Qu’elle a de beaux cheveux.
Ce que je n’ai plus…
Cette décision regrettable de me séparer de mes longueurs et de faire un carré.Idée saugrenue de couper mes cheveux, inspirée par les nombreux « Tu as trop de cheveux » de Jérémy.
Mes cheveux me manquent.
Je ne sais plus trop où j’en suis.Je ne sais plus ce que je veux.Je ne sais plus ce que je suis.

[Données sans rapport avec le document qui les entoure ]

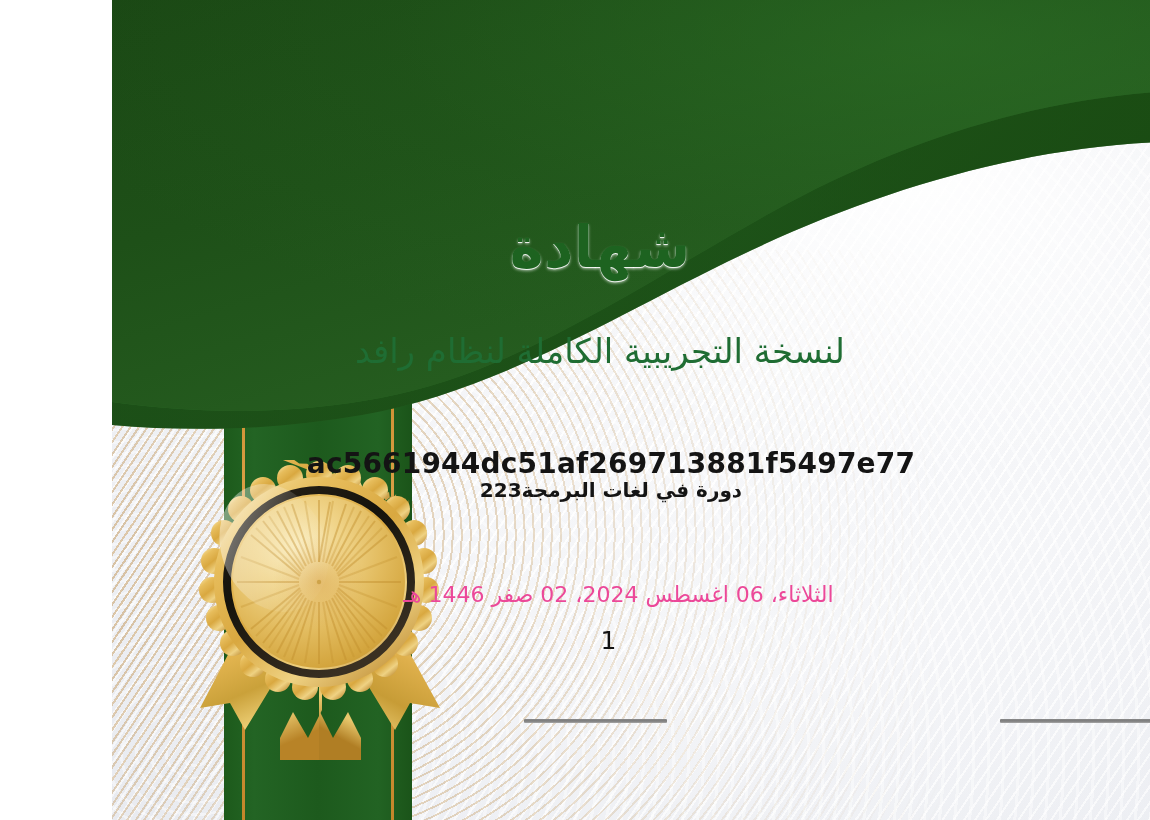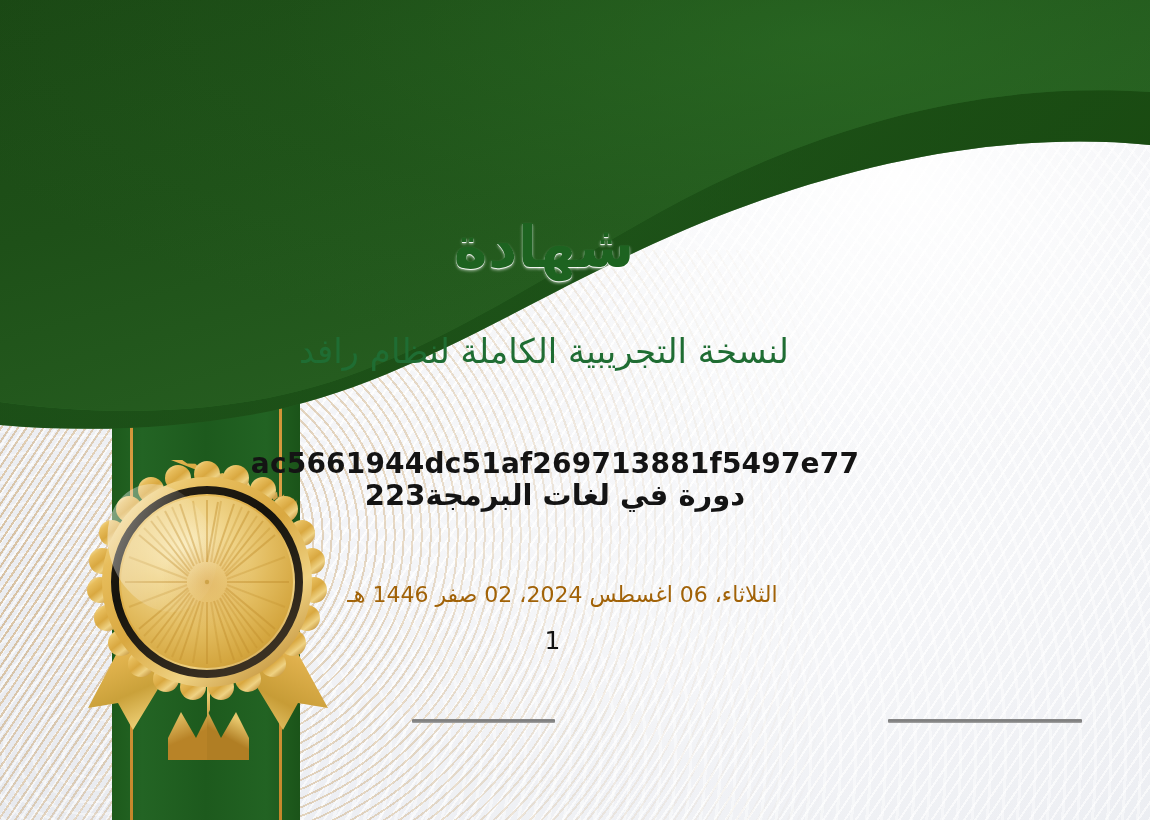--- a/index.html
+++ b/index.html
@@ -10,7 +10,7 @@
   }
   #certificate {
     position: relative;
-    width: 1150px;
+    width: 1038px;
     height: 820px;
     overflow: hidden;
     font-family: "DejaVu Sans", "Liberation Sans", sans-serif;

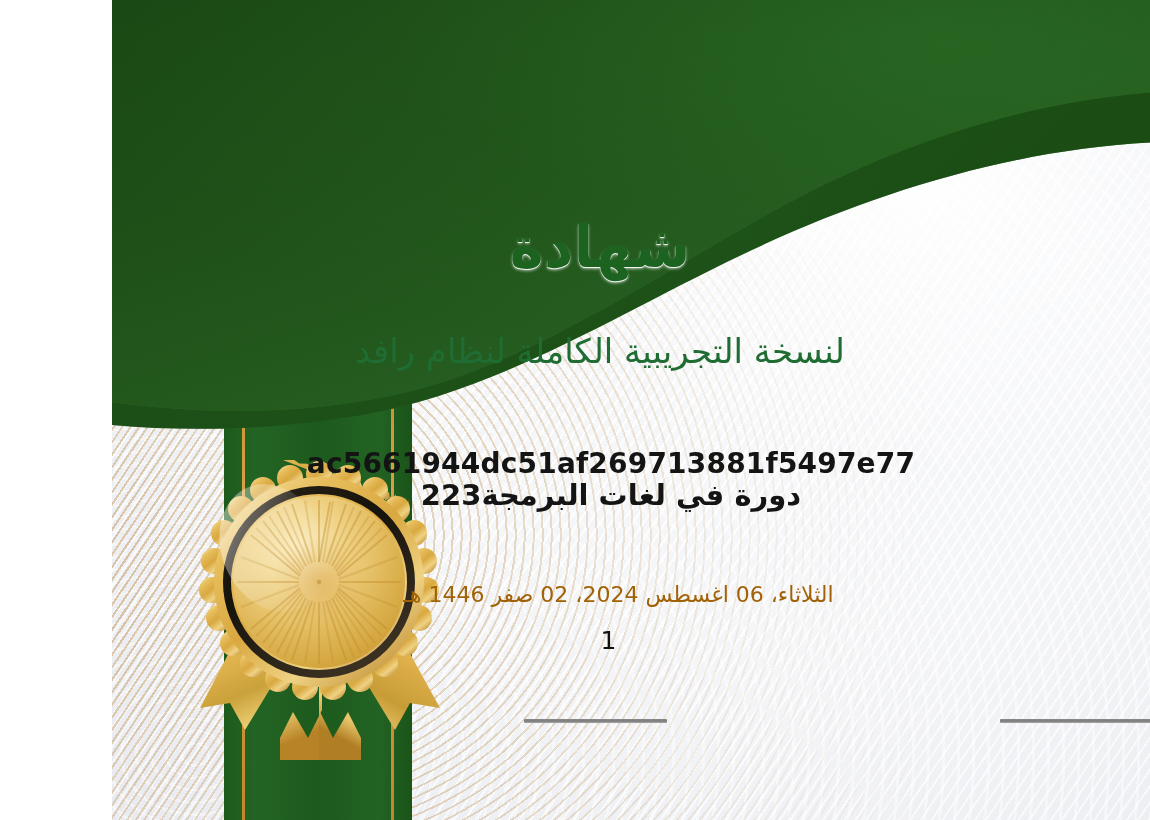--- a/index.html
+++ b/index.html
@@ -170,7 +170,7 @@
     left: 0; right: 0;
     top: 478px;
     text-align: center;
-    font-size: 29px;
+    font-size: 20px;
     font-weight: 600;
     color: #141414;
     padding-right: 40px;

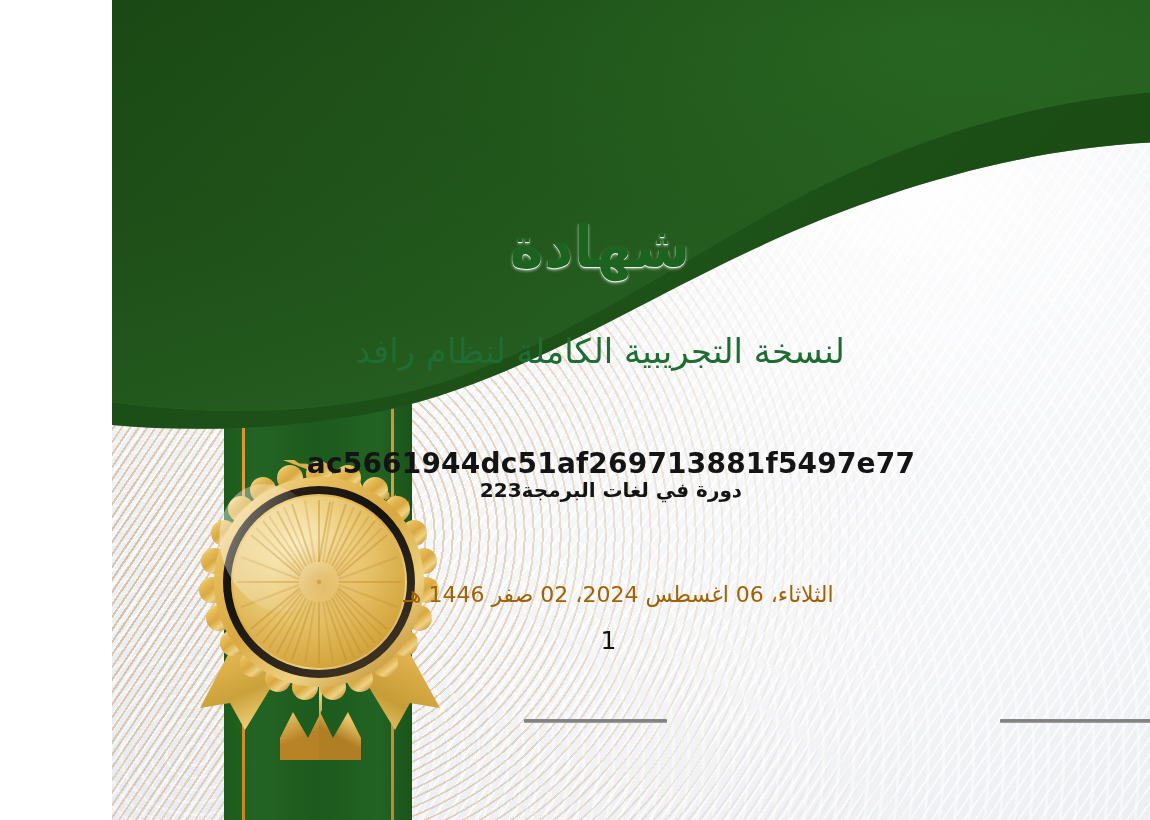--- a/index.html
+++ b/index.html
@@ -182,7 +182,7 @@
     text-align: center;
     font-size: 22px;
     font-weight: 400;
-    color: #a16207;
+    color: #ec4899;
     padding-right: 25px;
   }
   .cert-number {

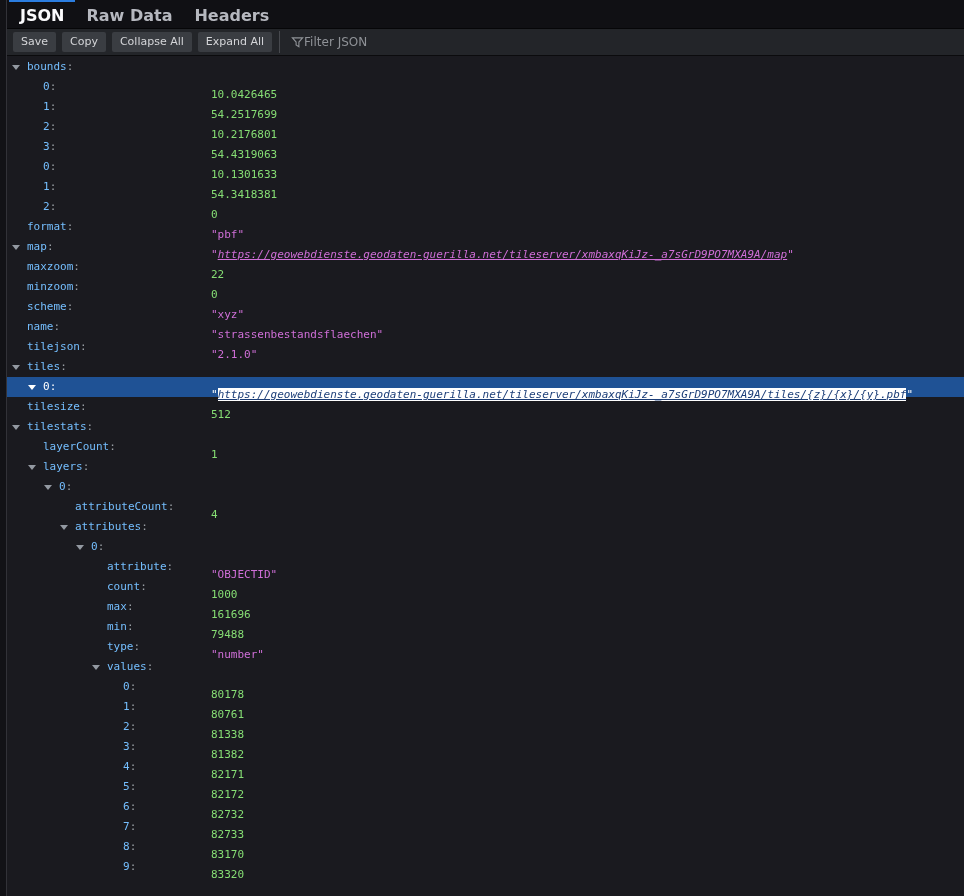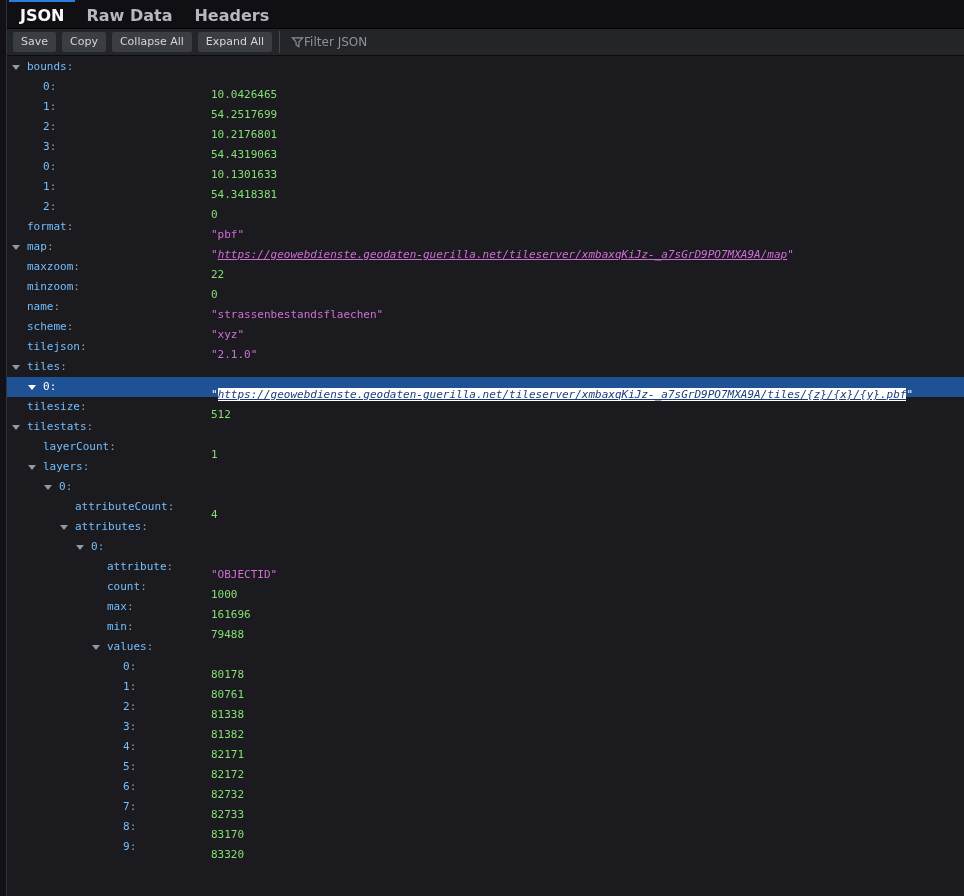--- a/index.html
+++ b/index.html
@@ -90,8 +90,8 @@
         <div class="row" style="padding-left: 20px;"><span class="twisty" style="left: 5px;"></span><span class="k">map</span><span class="colon">:</span><span class="val" style="left: 188px;"><span class="q">"</span><a href="#" class="jlink">https://geowebdienste.geodaten-guerilla.net/tileserver/xmbaxqKiJz-_a7sGrD9PO7MXA9A/map</a><span class="q">"</span></span></div>
         <div class="row" style="padding-left: 20px;"><span class="k">maxzoom</span><span class="colon">:</span><span class="val" style="left: 188px;"><span class="num">22</span></span></div>
         <div class="row" style="padding-left: 20px;"><span class="k">minzoom</span><span class="colon">:</span><span class="val" style="left: 188px;"><span class="num">0</span></span></div>
+        <div class="row" style="padding-left: 20px;"><span class="k">scheme</span><span class="colon">:</span><span class="val" style="left: 188px;"><span class="str">"xyz"</span></span></div>
         <div class="row" style="padding-left: 20px;"><span class="k">name</span><span class="colon">:</span><span class="val" style="left: 188px;"><span class="str">"strassenbestandsflaechen"</span></span></div>
-        <div class="row" style="padding-left: 20px;"><span class="k">scheme</span><span class="colon">:</span><span class="val" style="left: 188px;"><span class="str">"xyz"</span></span></div>
         <div class="row" style="padding-left: 20px;"><span class="k">tilejson</span><span class="colon">:</span><span class="val" style="left: 188px;"><span class="str">"2.1.0"</span></span></div>
         <div class="row" style="padding-left: 20px;"><span class="twisty" style="left: 5px;"></span><span class="k">tiles</span><span class="colon">:</span></div>
         <div class="row selected" style="padding-left: 36px;"><span class="twisty" style="left: 21px;"></span><span class="k">0</span><span class="colon">:</span><span class="val" style="left: 188px;"><span class="q">"</span><a href="#" class="selbox">https://geowebdienste.geodaten-guerilla.net/tileserver/xmbaxqKiJz-_a7sGrD9PO7MXA9A/tiles/{z}/{x}/{y}.pbf</a><span class="q">"</span></span></div>

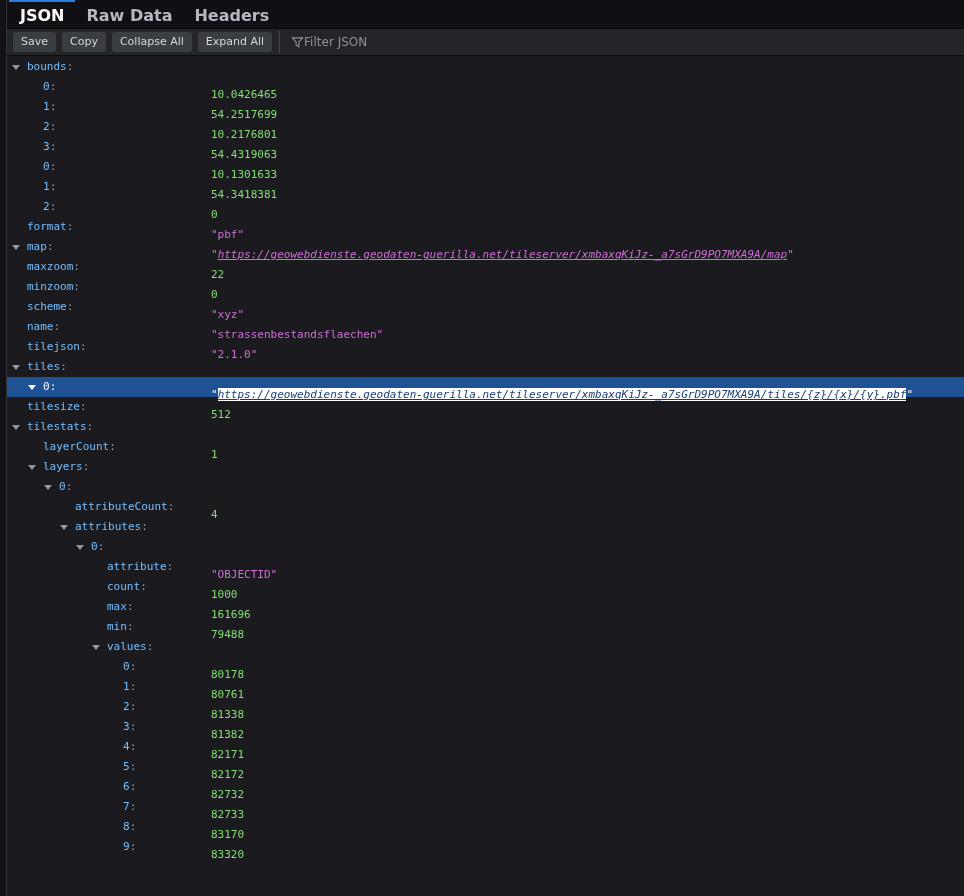--- a/index.html
+++ b/index.html
@@ -107,6 +107,7 @@
         <div class="row" style="padding-left: 100px;"><span class="k">count</span><span class="colon">:</span><span class="val" style="left: 188px;"><span class="num">1000</span></span></div>
         <div class="row" style="padding-left: 100px;"><span class="k">max</span><span class="colon">:</span><span class="val" style="left: 188px;"><span class="num">161696</span></span></div>
         <div class="row" style="padding-left: 100px;"><span class="k">min</span><span class="colon">:</span><span class="val" style="left: 188px;"><span class="num">79488</span></span></div>
+        <div class="row" style="padding-left: 100px;"><span class="k">type</span><span class="colon">:</span><span class="val" style="left: 188px;"><span class="str">"number"</span></span></div>
         <div class="row" style="padding-left: 100px;"><span class="twisty" style="left: 85px;"></span><span class="k">values</span><span class="colon">:</span></div>
         <div class="row" style="padding-left: 116px;"><span class="k">0</span><span class="colon">:</span><span class="val" style="left: 188px;"><span class="num">80178</span></span></div>
         <div class="row" style="padding-left: 116px;"><span class="k">1</span><span class="colon">:</span><span class="val" style="left: 188px;"><span class="num">80761</span></span></div>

Si je sais ce que je suis.Je suis perdue.
Perdue en amour.Perdue dans mes notes.Perdue dans le vent instable et changeant de la vie.
Il la regarde.Moi aussi je la regarde.Je la regarde et me demande ce qu’il me manque par rapport à elle.
Quand je le regarde je vois toujours mon point de repère sans trop savoir si j’aimerais toujours l’enlacer, l’embrasser.Je vois la personne à qui je m’identifiais.Et pourtant…
Il n’est plus le même.Et moi je suis toujours là, comme si l’on s’était arrêté au milieu d’une phrase et que j’attendais le point final.
Je tripote mon doudou panda qui porte son nom, offert et baptisé par Alixe quand il m’a larguée.
Je me sens vide.Vide de sens.Sens contraire.Contraire à ma nature.Nature manquante.
Je pense aux 12 000 pas que j’ai faits tout à l’heure en apprenant qu’il est amoureux d’elle.Ces 10 kilomètres pour vider mes larmes, ma peine, mon chagrin.Chagrin toujours là, béant dans mon cœur.Comme une sensation d’abandon.
Il était devenu une part entière de mon identité et maintenant je suis paumée, sans lui, sans ce morceau de moi.